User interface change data
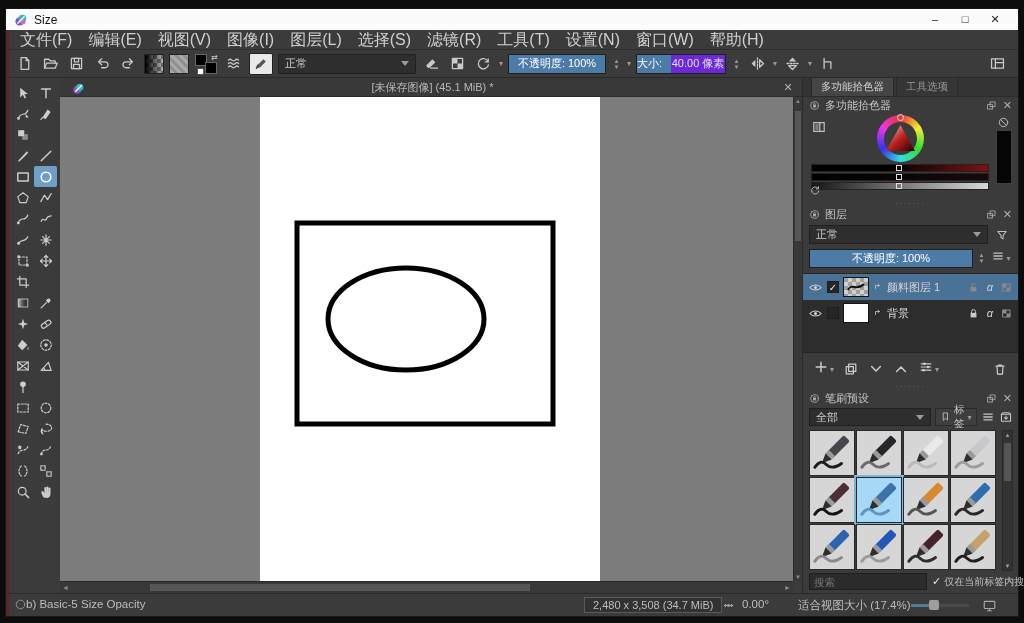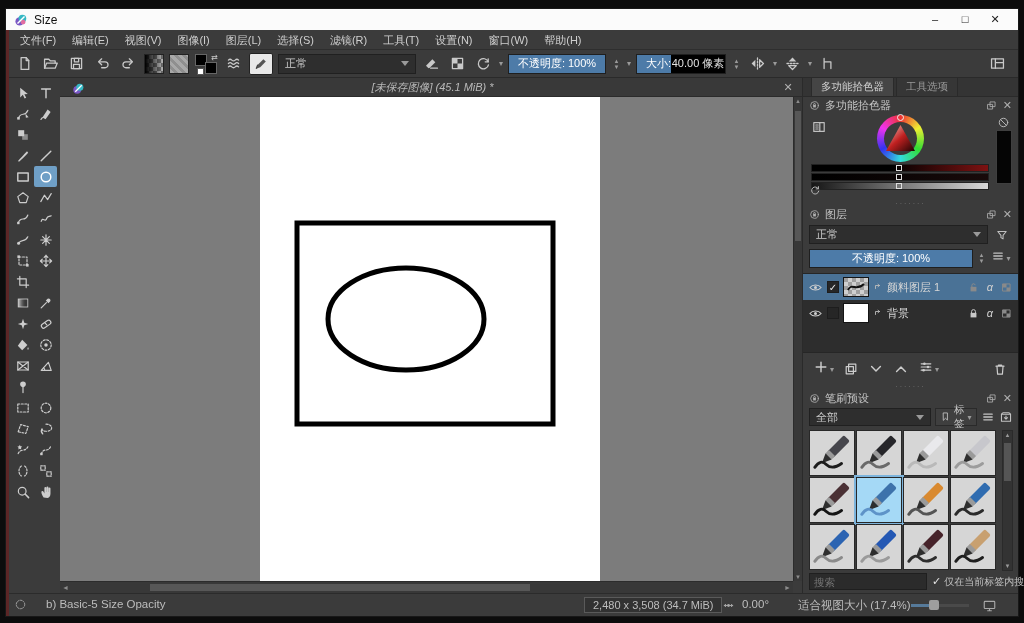--- a/index.html
+++ b/index.html
@@ -10,62 +10,62 @@
 
   
   .titlebar { position:absolute; left:0; top:0; right:0; height:21px; background:#fbfbfb; display:flex; align-items:center; padding:0 8px; }
   .titlebar .logo { width:14px; height:14px; margin-right:6px; }
   .titlebar .ttl { font-size:12px; color:#111; }
   .wctrls { margin-left:auto; display:flex; }
   .wctrl { width:30px; text-align:center; font-size:11px; color:#222; cursor:default; }
 
   
   .menubar { position:absolute; left:0; top:21px; right:0; height:20px; background:#3b3b3b; border-bottom:1px solid #2e2e2e; display:flex; align-items:center; padding-left:6px; }
-  .menu-item { font-size:11px; color:#cfcfcf; padding:4px 8px; line-height:20px; }
+  .menu-item { font-size:16px; color:#cfcfcf; padding:4px 8px; line-height:20px; }
 
   
   .toolbar { position:absolute; left:0; top:41px; right:0; height:28px; background:#3b3b3b; border-bottom:1px solid #2a2a2a; display:flex; align-items:center; padding-left:8px; gap:5px; }
   .tbtn { width:21px; height:21px; color:#c9c9c9; display:grid; place-items:center; flex:none; }
   .tbtn svg { width:17px; height:17px; }
   .sw { width:20px; height:20px; border:1px solid #222; flex:none; }
   .sw-gradient { background:linear-gradient(90deg,#000,rgba(0,0,0,0)), repeating-conic-gradient(#b5b5b5 0% 25%, #6e6e6e 0% 50%); background-size:100% 100%, 8px 8px; }
   .sw-pattern  { background:repeating-linear-gradient(45deg,#a8a8a8 0 3px,#8f8f8f 3px 6px); }
   .fgbg { position:relative; width:24px; height:22px; flex:none; }
   .fgbg .fg { position:absolute; left:1px; top:1px; width:12px; height:12px; background:#000; border:1px solid #666; }
   .fgbg .bg2 { position:absolute; right:1px; bottom:1px; width:12px; height:12px; background:#000; border:1px solid #666; }
   .fgbg .wh { position:absolute; left:3px; bottom:0; width:7px; height:7px; background:#fff; border:1px solid #555; }
   .fgbg .swap { position:absolute; right:0; top:0; font-size:8px; color:#ccc; }
   .editor-btn { width:24px; height:22px; background:#e9e9e9; border:1px solid #222; border-radius:2px; display:grid; place-items:center; color:#333; flex:none; }
   .editor-btn svg { width:16px; height:16px; }
   .combo { height:20px; background:#2e2e2e; border:1px solid #202020; color:#cccccc; font-size:11px; display:flex; align-items:center; padding:0 6px; position:relative; flex:none; }
   .combo .arr { margin-left:auto; border-left:4px solid transparent; border-right:4px solid transparent; border-top:5px solid #9a9a9a; }
   .combo-blend { width:138px; }
-  .slider { height:20px; border:1px solid #1f1f1f; background:#000000; position:relative; font-size:11px; color:#fff; overflow:hidden; flex:none; display:flex; align-items:center; justify-content:center; }
+  .slider { height:20px; border:1px solid #1f1f1f; background:#6d28d9; position:relative; font-size:11px; color:#fff; overflow:hidden; flex:none; display:flex; align-items:center; justify-content:center; }
   .slider .fill { position:absolute; left:0; top:0; bottom:0; background:#4d7ba8; }
   .slider span { position:relative; z-index:1; }
   .spin { width:11px; height:20px; display:flex; flex-direction:column; align-items:center; justify-content:center; color:#9a9a9a; font-size:6px; line-height:6px; flex:none; }
   .ddown { color:#9a9a9a; font-size:8px; flex:none; }
   .size-slider { justify-content:flex-start; }
   .size-slider .fill { width:34px; }
-  .size-slider .lbl { width:34px; text-align:right; flex:none; }
+  .size-slider .lbl { width:34px; text-align:left; flex:none; }
   .size-slider .val { flex:1; text-align:center; color:#e2e2e2; }
   .tb-spacer { flex:1; }
 
   
   .main { position:absolute; left:0; top:69px; right:0; bottom:23px; }
 
   
   .toolbox { position:absolute; left:3px; top:0; bottom:0; width:51px; padding-top:4px; }
   .trow { display:flex; justify-content:flex-start; padding-left:2px; }
   .tcell { width:23px; height:21px; display:grid; place-items:center; color:#cdcdcd; border-radius:2px; }
   .tcell svg { width:16px; height:16px; }
   .tcell.sel { background:#6f9fc6; color:#ffffff; }
 
   
-  .canvas-area { position:absolute; left:54px; right:216px; top:0; bottom:0;font-style:italic; }
+  .canvas-area { position:absolute; left:54px; right:216px; top:0; bottom:0; }
   .doc-tabbar { position:absolute; left:0; right:0; top:0; height:19px; background:#393939; border-bottom:1px solid #2b2b2b; display:flex; align-items:center; padding:0 6px; }
   .doc-tabbar .dlogo { width:13px; height:13px; margin-left:6px; }
   .doc-title { flex:1; text-align:center; font-size:11px; color:#b8b8b8; }
   .doc-close { color:#b0b0b0; font-size:11px; width:16px; text-align:center; }
   .viewport { position:absolute; left:0; right:9px; top:19px; bottom:12px; background:#7c7c7c; overflow:hidden; }
   .page { position:absolute; left:200px; top:0; width:340px; height:100%; background:#ffffff; }
   .tooltip { position:absolute; left:20px; top:66px; width:97px; background:#454545; border:1px solid #5f5f5f; color:#d6d6d6; font-size:10.5px; line-height:1.55; padding:3px 6px; }
   .vscroll { position:absolute; right:0; top:19px; bottom:12px; width:9px; background:#383838; border-left:1px solid #2c2c2c; }
   .vscroll .up { position:absolute; top:1px; left:0; right:0; text-align:center; font-size:6px; color:#8c8c8c; }
   .vscroll .dn { position:absolute; bottom:1px; left:0; right:0; text-align:center; font-size:6px; color:#8c8c8c; }
@@ -998,21 +998,21 @@
           </span>
         </div>
       </div>
     </div>
   </div>
 
   <div class="statusbar">
     <span class="it sicon" style="left:8px"><svg viewBox="0 0 20 20" width="100%" height="100%" fill="none" stroke="currentColor" stroke-width="1.5" stroke-linecap="round" stroke-linejoin="round">
             <circle cx="10" cy="10" r="6.5" stroke-dasharray="2.2 2"></circle>
           </svg></span>
-    <span class="it" style="left:40px">b) Basic-5 Size Opacity</span>
+    <span class="it" style="left:20px">b) Basic-5 Size Opacity</span>
     <span class="it dims" style="left:578px">2,480 x 3,508 (34.7 MiB)</span>
     <span class="it sicon" style="left:716px; top:5px"><svg viewBox="0 0 20 20" width="100%" height="100%" fill="none" stroke="currentColor" stroke-width="1.5" stroke-linecap="round" stroke-linejoin="round">
             <path d="M3.5 10 H16.5 M3.5 10 l2.2 -1.7 M3.5 10 l2.2 1.7 M16.5 10 l-2.2 -1.7 M16.5 10 l-2.2 1.7"></path>
             <circle cx="10" cy="10" r="2.2" fill="currentColor" stroke="none"></circle>
           </svg></span>
     <span class="it" style="left:736px">0.00°</span>
     <span class="it" style="left:792px">适合视图大小 (17.4%)</span>
     <span class="zslider">
       <span class="zf"></span>
       <span class="zt"></span>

--- Your task ---
The answer must consist of each line from the entries that contains the string "overflow".

--- Your response ---
-  .slider { height:20px; border:1px solid #1f1f1f; background:#000000; position:relative; font-size:11px; color:#fff; overflow:hidden; flex:none; display:flex; align-items:center; justify-content:center; }
+  .slider { height:20px; border:1px solid #1f1f1f; background:#6d28d9; position:relative; font-size:11px; color:#fff; overflow:hidden; flex:none; display:flex; align-items:center; justify-content:center; }
   .viewport { position:absolute; left:0; right:9px; top:19px; bottom:12px; background:#7c7c7c; overflow:hidden; }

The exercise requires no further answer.